Task material
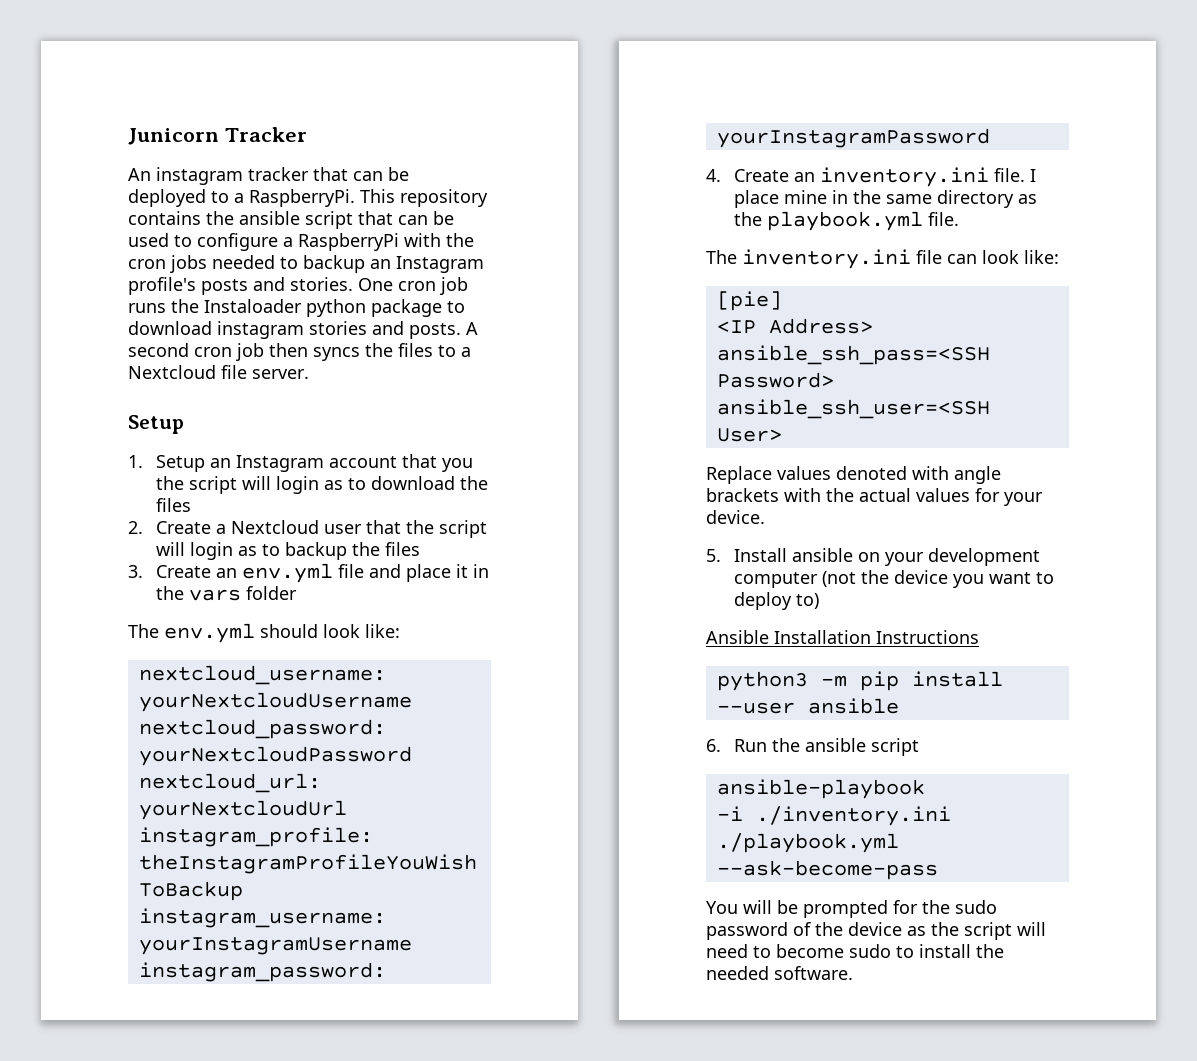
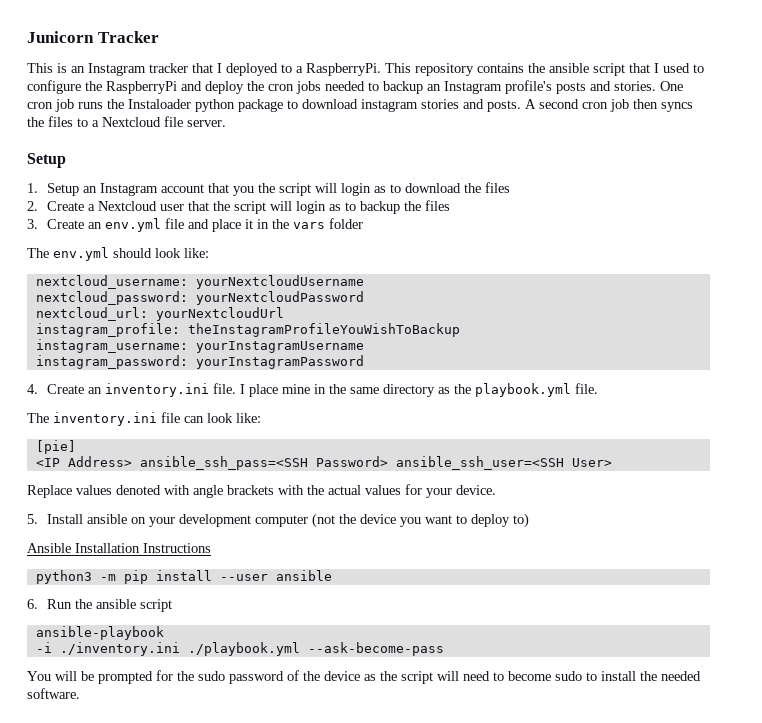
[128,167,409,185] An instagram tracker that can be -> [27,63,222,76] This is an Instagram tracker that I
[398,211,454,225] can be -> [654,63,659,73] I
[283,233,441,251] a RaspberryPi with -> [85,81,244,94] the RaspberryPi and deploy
--
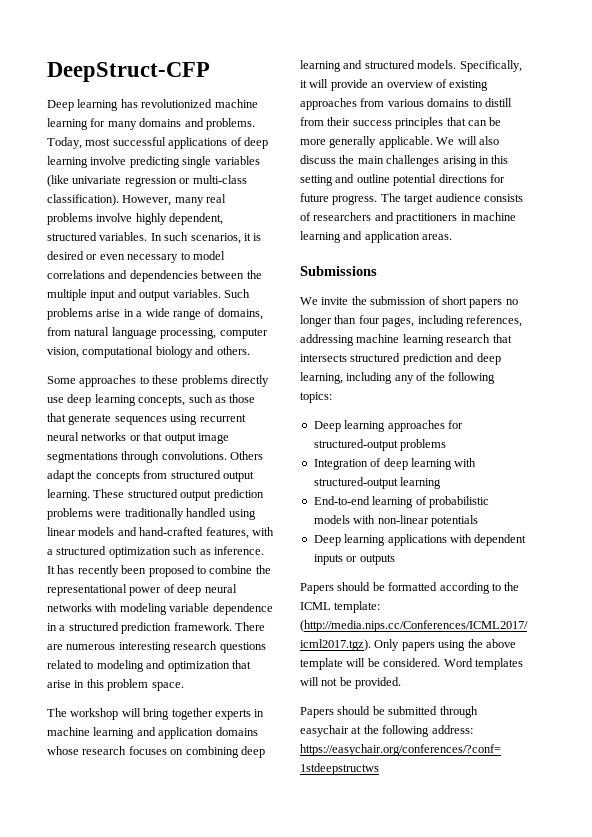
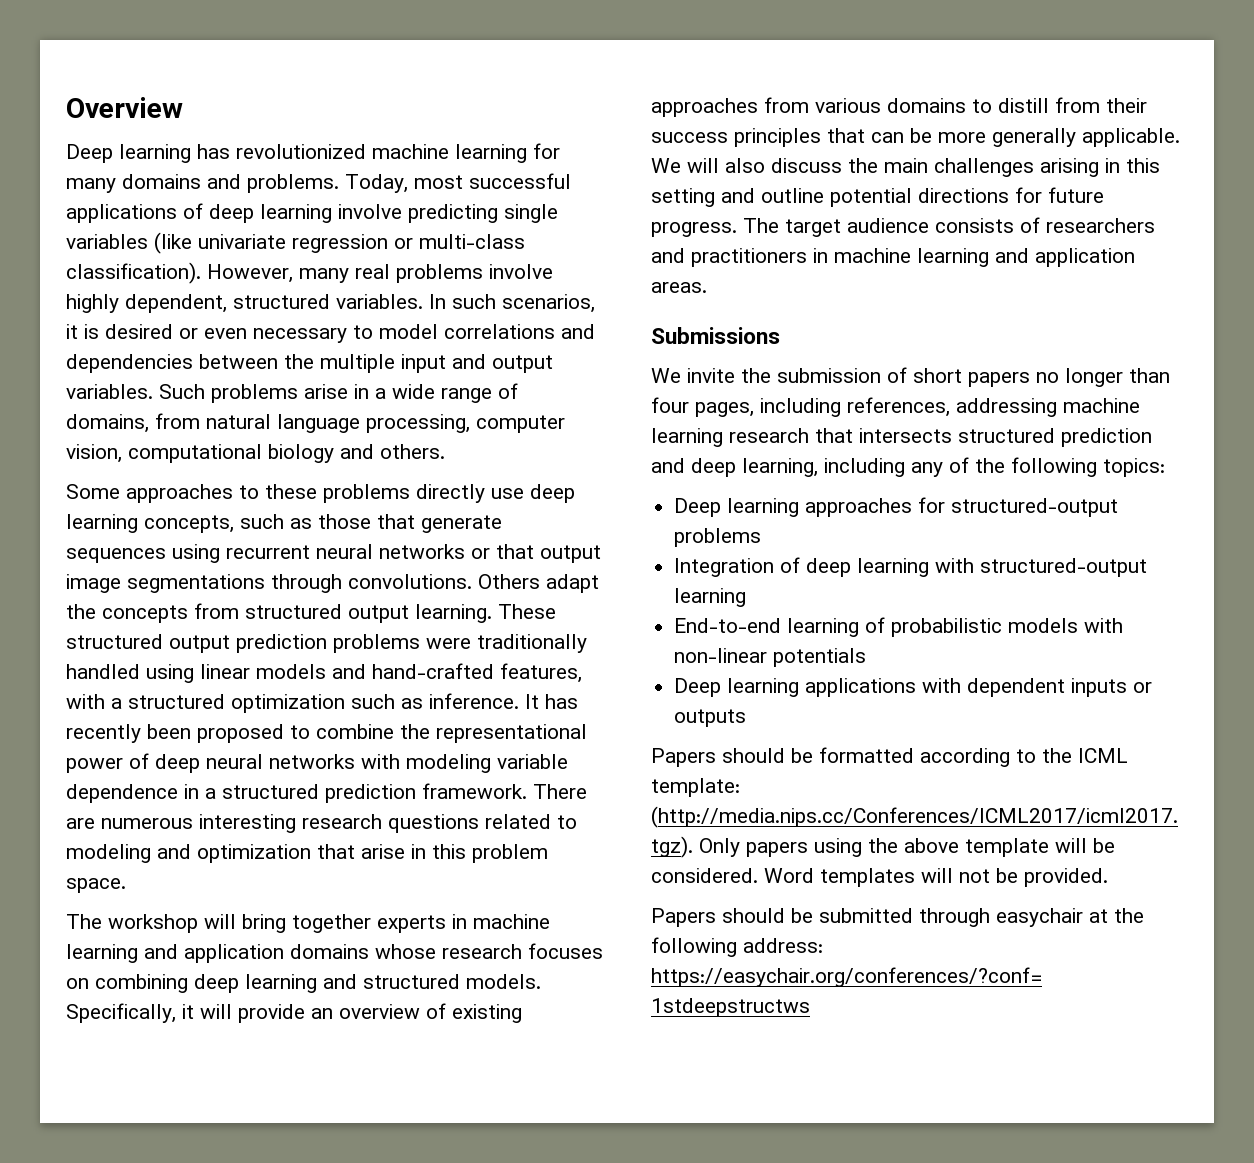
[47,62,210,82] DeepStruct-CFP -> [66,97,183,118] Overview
--
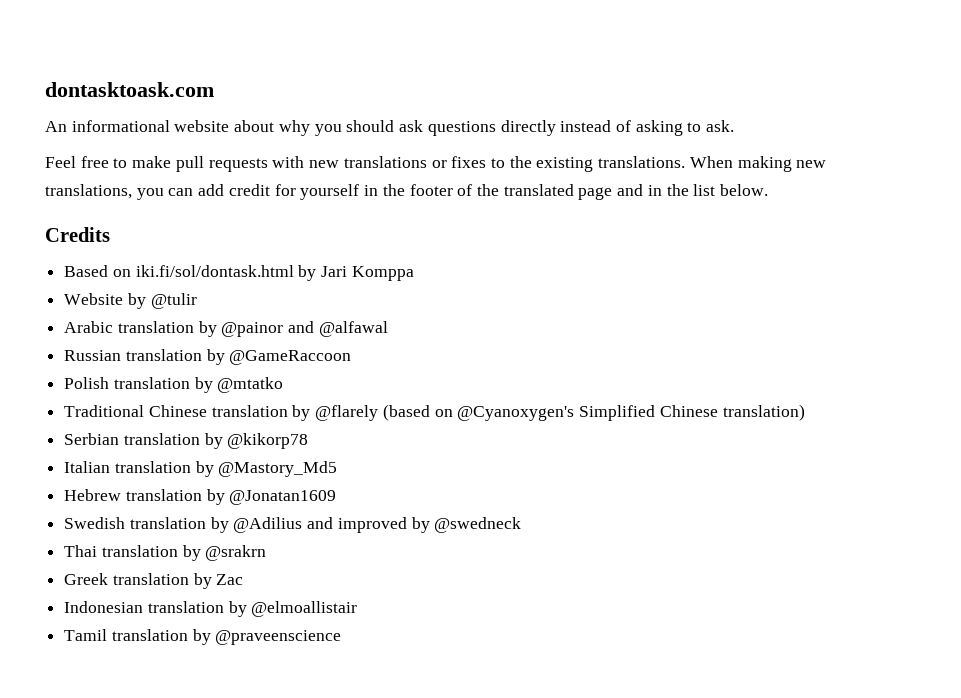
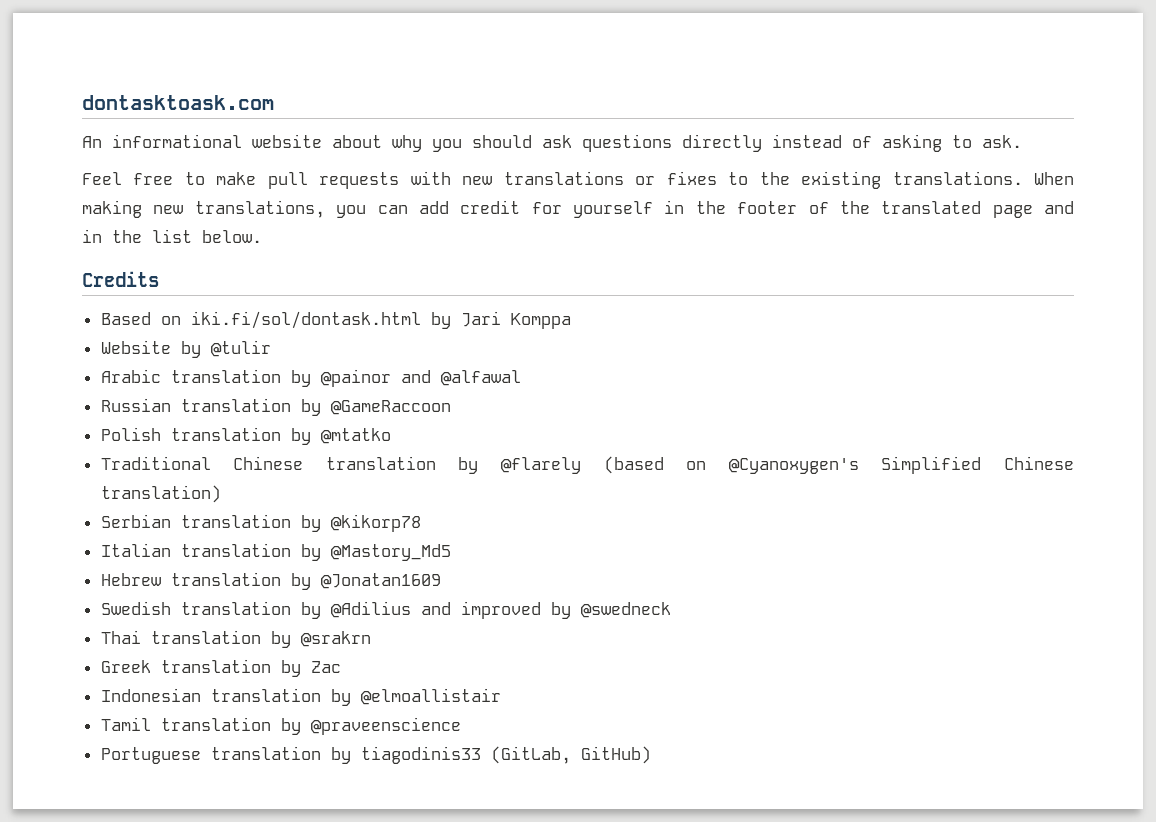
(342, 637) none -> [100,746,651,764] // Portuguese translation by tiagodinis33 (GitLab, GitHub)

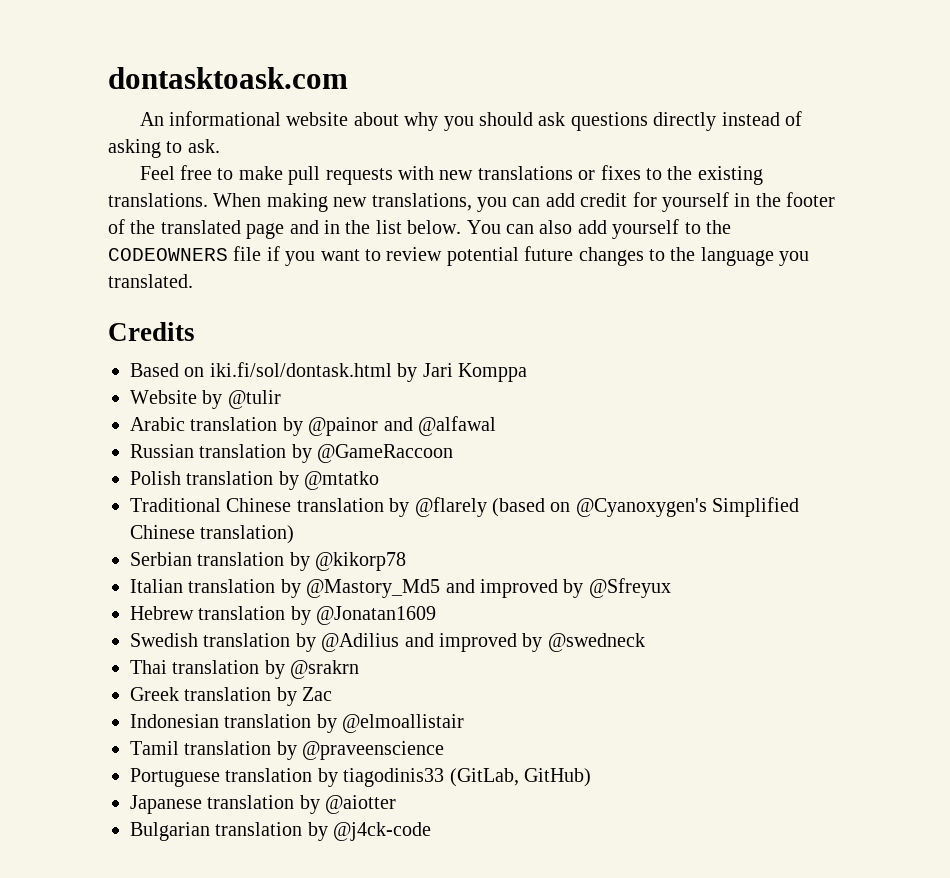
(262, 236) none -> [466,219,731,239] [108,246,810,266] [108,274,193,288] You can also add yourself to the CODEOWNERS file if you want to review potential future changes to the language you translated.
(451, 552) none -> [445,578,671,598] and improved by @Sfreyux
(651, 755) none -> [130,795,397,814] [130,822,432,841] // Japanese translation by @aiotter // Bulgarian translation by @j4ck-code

Work instruction
Search the records above for "none". Copy each line where it is found.

The completed task
(342, 637) none -> [100,746,651,764] // Portuguese translation by tiagodinis33 (GitLab, GitHub)
(262, 236) none -> [466,219,731,239] [108,246,810,266] [108,274,193,288] You can also add yourself to the CODEOWNERS file if you want to review potential future changes to the language you translated.
(451, 552) none -> [445,578,671,598] and improved by @Sfreyux
(651, 755) none -> [130,795,397,814] [130,822,432,841] // Japanese translation by @aiotter // Bulgarian translation by @j4ck-code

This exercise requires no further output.